Today, we’re throwing the spotlight on Japan’s legendary Himeji-jō, one of the country’s last remaining feudal-era fortresses and a fine example of 17th-century Japanese castle architecture.
Note to readers: This is a long and picture-heavy post, so I’ve divided it into several pages. Hopefully this method yields a more user-friendly result than my usual practice of splitting up long write-ups into separate posts (“Part 1”, “Part 2”, etc.).
I’m also trying out a more consistent method for sharing pictures. Instead of using the old mix of super-high-resolution (clickable) and reduced-size (non-clickable) images, every photograph can now be clicked on to access a larger version (resized from the original 3648×2736 pixels to 800×600 pixels). After some experimentation, I decided that this method strikes a good balance between reducing space requirements for picture storage and allowing readers to enlarge any image that interests them.
The city of Himeji – with the castle at its heart – is only an hour away from Kyōto by shinkansen. Because of its immense size, Himeji-jō is visible from the train and is a prominent feature of the local landscape within the city itself. From the railway station, it’s possible to reach the castle on foot by walking north on Ōtemae-dōri, or you can spare yourself the trouble and hop onto a bus instead. Bear in mind that there’s plenty of walking to be had within the castle grounds and the surrounding area, so I’d strongly recommend the bus if only to give one’s feet a momentary reprieve.
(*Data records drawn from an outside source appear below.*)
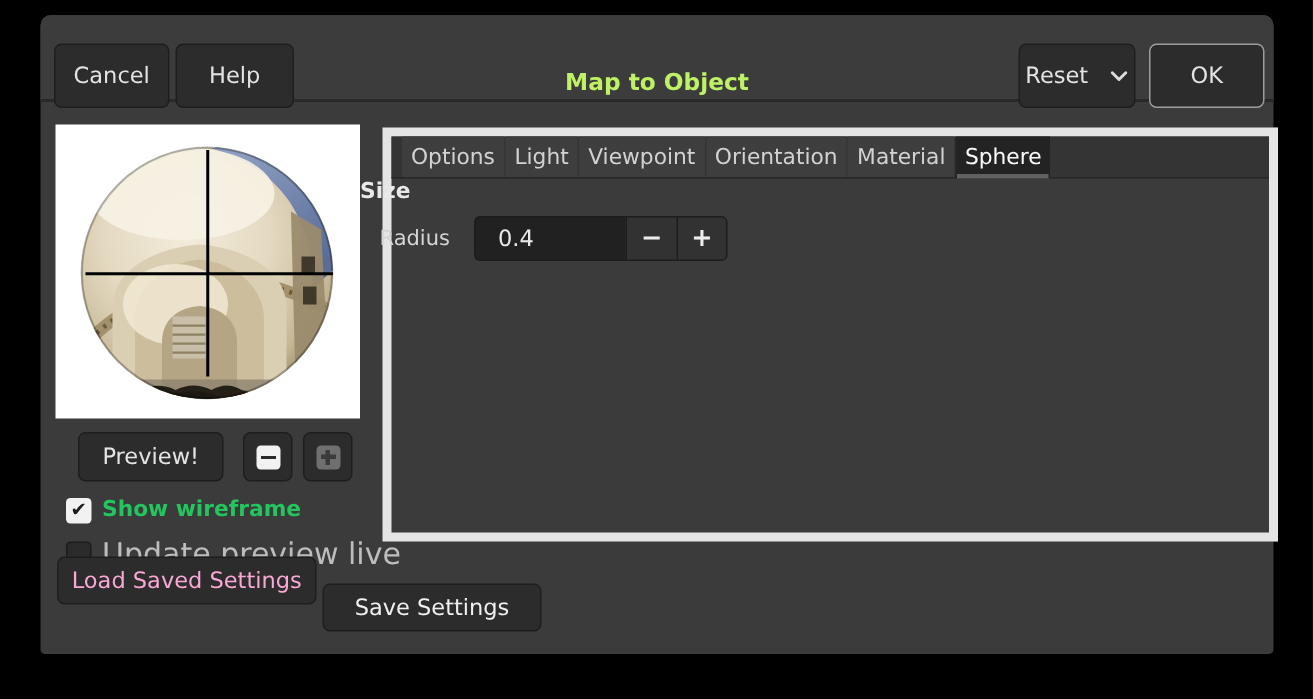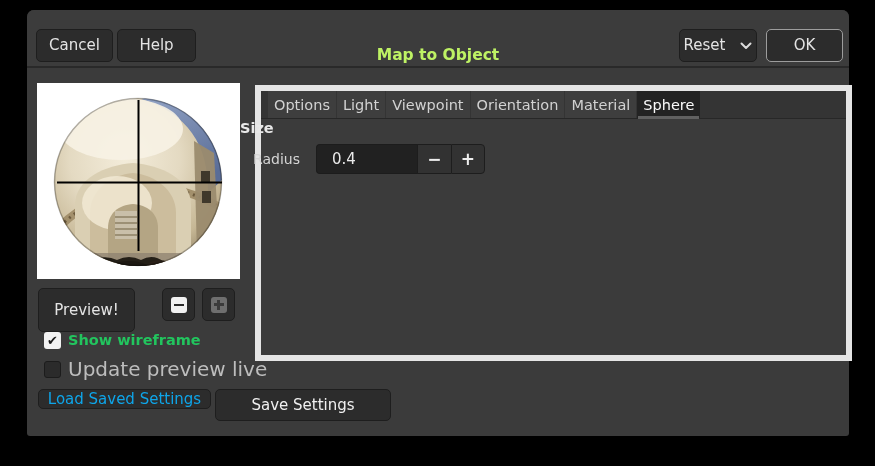--- a/index.html
+++ b/index.html
@@ -17,7 +17,7 @@
     border-bottom:2px solid #292929; border-radius:7px 7px 0 0; background:#3c3c3c;
   }
   .btn {
-    position:absolute; height:33px; background:#2c2c2c;
+    position:absolute; height:43px; background:#2c2c2c;
     border:1px solid #1e1e1e; border-radius:5px;
     color:#e4e4e4; font-size:15px;
     display:flex; align-items:center; justify-content:center; cursor:default;

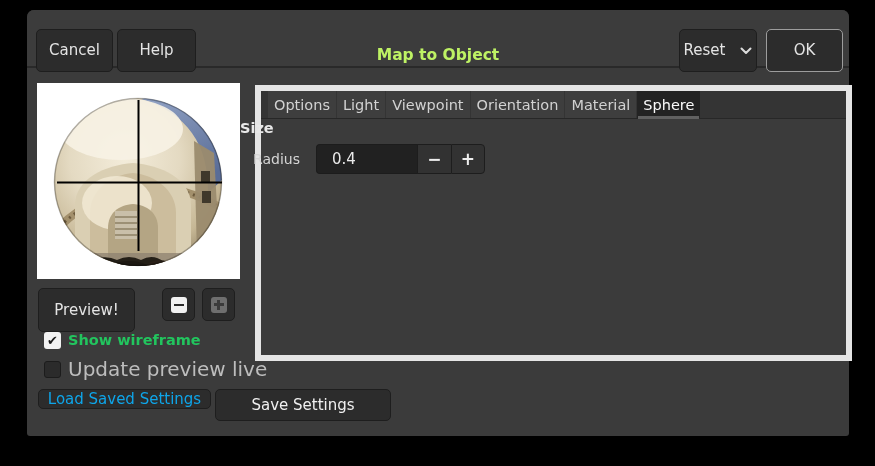--- a/index.html
+++ b/index.html
@@ -40,7 +40,7 @@
   }
   .preview-box svg { display:block; }
 
-  .btn.preview { left:11px; top:278px; width:97px; height:44px; }
+  .btn.preview { left:25px; top:278px; width:97px; height:33px; }
   .btn.zoomout { left:135px; top:278px; width:33px; height:33px; }
   .btn.zoomin  { left:175px; top:278px; width:33px; height:33px; }
   .zo-ic { width:16px; height:16px; border-radius:3px; background:#f2f2f2; position:relative; }

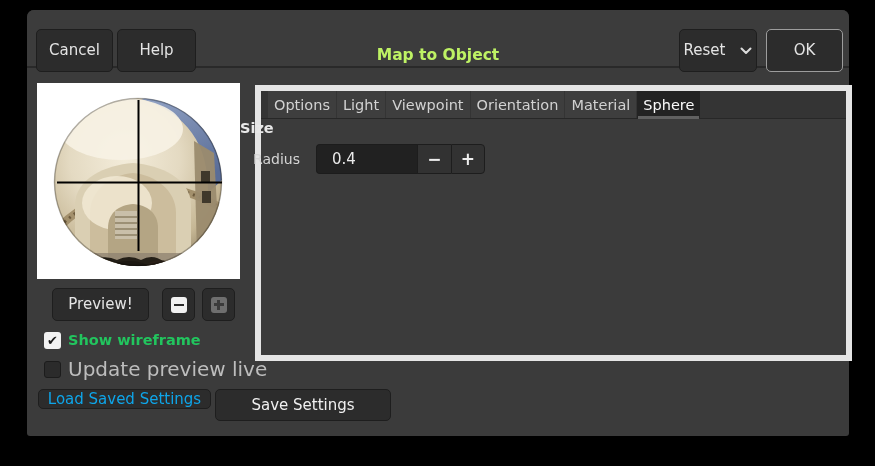--- a/index.html
+++ b/index.html
@@ -58,7 +58,7 @@
   .clabel.bold { color:#22c55e; font-size:14.5px; font-weight:bold; }
   .clabel.dim  { color:#bdbdbd; font-size:20px; }
 
-  .btn.load { left:11px;  top:379px; width:173px; height:20px; color:#0ea5e9; }
+  .btn.load { left:11px;  top:361px; width:173px; height:32px; color:#f9a8d4; }
   .btn.save { left:188px; top:379px; width:176px; height:32px; color:#f0f0f0; }
 
   

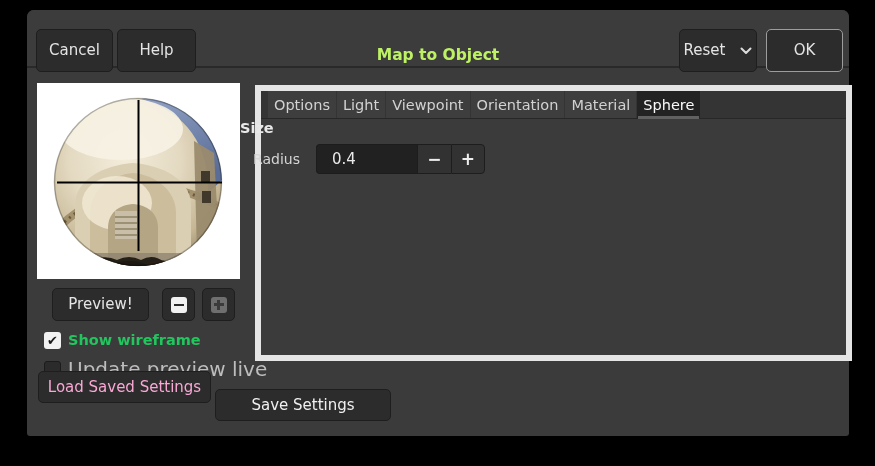--- a/index.html
+++ b/index.html
@@ -59,7 +59,7 @@
   .clabel.dim  { color:#bdbdbd; font-size:20px; }
 
   .btn.load { left:11px;  top:361px; width:173px; height:32px; color:#f9a8d4; }
-  .btn.save { left:188px; top:379px; width:176px; height:32px; color:#f0f0f0; }
+  .btn.save { left:188px; top:379px; width:146px; height:32px; color:#f0f0f0; }
 
   
   .notebook {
And one more thing: come as early as possible to avoid the crowds.
The hill on which the castle stands is the highest point in this part of the city, so the main tower dominates the skyline even from beyond the outer moat.
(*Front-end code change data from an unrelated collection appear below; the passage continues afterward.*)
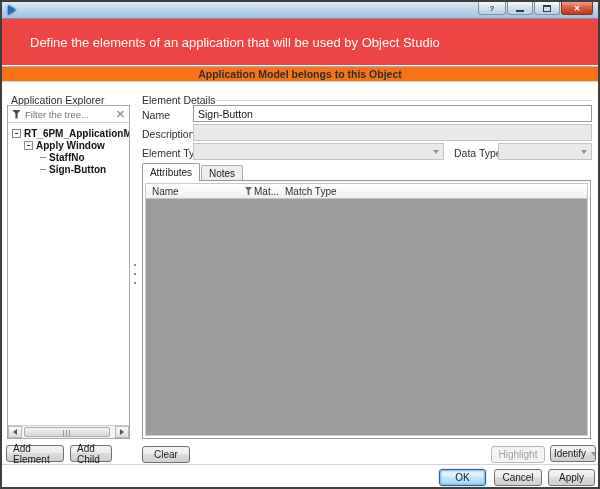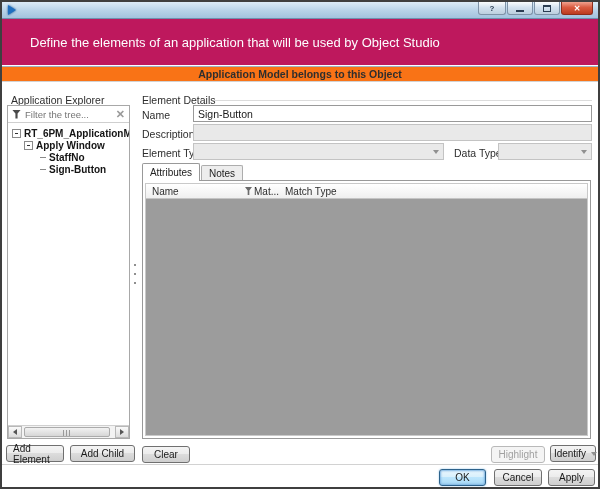--- a/index.html
+++ b/index.html
@@ -36,7 +36,7 @@
   
   .banner {
     position:absolute; left:0; top:17px; right:0; height:46px;
-    background:#be185d; display:flex; align-items:center; padding-left:28px;
+    background:#ef4444; display:flex; align-items:center; padding-left:28px;
   }
   .banner span { color:#fdfeff; font-size:13px; }
   

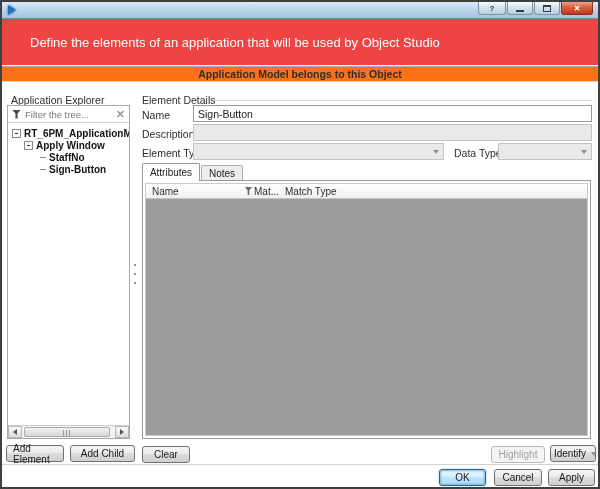--- a/index.html
+++ b/index.html
@@ -239,7 +239,7 @@
   </div>
 
   <div class="btn" style="left:4px; top:443px; width:58px;">Add Element</div>
-  <div class="btn" style="left:68px; top:443px; width:65px;">Add Child</div>
+  <div class="btn" style="left:68px; top:443px; width:42px;">Add Child</div>
   <div class="btn" style="left:140px; top:444px; width:48px;">Clear</div>
   <div class="btn btn-disabled" style="left:489px; top:444px; width:54px;">Highlight</div>
   <div class="btn split-btn" style="left:548px; top:443px; width:46px;">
To reach the main gate, one crosses the castle’s moat on a classic wooden bridge.
Beyond the first gate lies a broad greensward surrounded by cherry trees, a popular hanami hotspot during the spring blossoming season. There’s a great view of the castle from this field . . .
. . . which means that even those unwilling to pay the price of admission can walk away with a great picture or two.
Entry costs just 600 yen, or 720 yen for a combination ticket that gets you into both Himeji-jō and the magnificent Kōko-en garden right next door (beyond the outer moat). A separate ticket for Kōko-en – which should not be missed! – costs 300 yen so the combination ticket will save you a little money.